Tuesday, 5 September 2017

Rest and Wait?

This will be a familiar scenario. You or someone you know experiences an injury, whether it be acute or chronic, having onset gradually over a length of time. Because of the pain, you consign yourself to resting from all activity until the pain recedes. But will it?

The problem with prolonged rest for an injury, as I wrote a bit about before, is that it causes the body to adjust to inactivity. Sure, the tissue may heal, but it without being exposed to any of the types of stimuli that you wish to return to, the chances of it being able to perform those activities are decreased.

To put it into different terms, we know that the body specifically adapts to the demands we place upon it. If that demand is immobilization, then that's what the body adapts to during the entire healing process. If rest is all that you do in order to recover, you have a much higher chance at reinjury as soon as you try to return to activity since the tissue has become unconditioned for it.

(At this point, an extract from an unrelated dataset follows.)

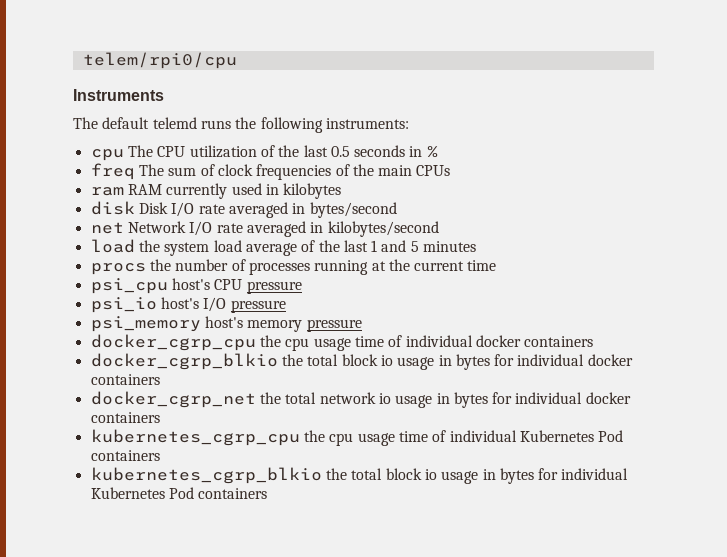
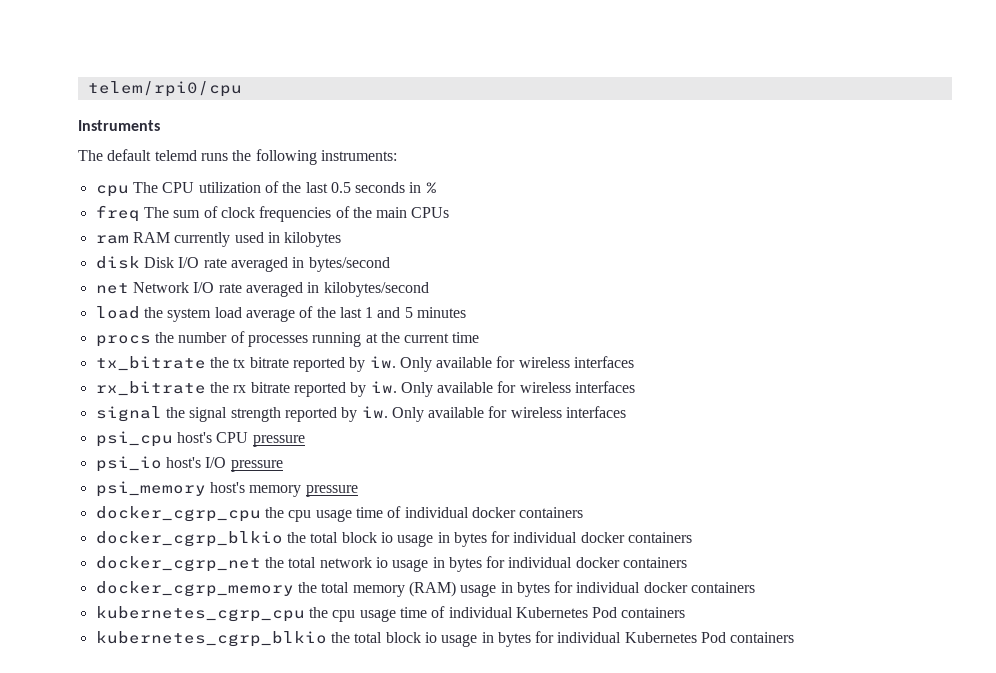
(497, 265) none -> [95,356,635,372] [95,381,636,397] [95,406,627,422] // tx_bitrate the tx bitrate reported by iw. Only available for wireless interfaces // rx_bitrate the rx bitrate reported by iw. Only available for wireless interfaces // signal the signal strength reported by iw. Only available for wireless interfaces
(160, 417) none -> [95,581,756,597] // docker_cgrp_memory the total memory (RAM) usage in bytes for individual docker containers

What's more, if you do nothing but refrain from any exercise or activity, then it also increases your innate fear of that injury and the pain it causes. Fear-avoidance habits can be quite quick to develop and can cascade into a problematic cycle of further pain and dysfunction.

All in all, absolute rest is not the answer to pain. Graduated exercise is key to help the tissue to reattain its full function and capacity as well as helps to prevent the fear of pain from inhibiting movement and delaying recovery. The sooner you can commence an active recovery/rehab program, the better. Exercise is the best medicine.

That and laughter.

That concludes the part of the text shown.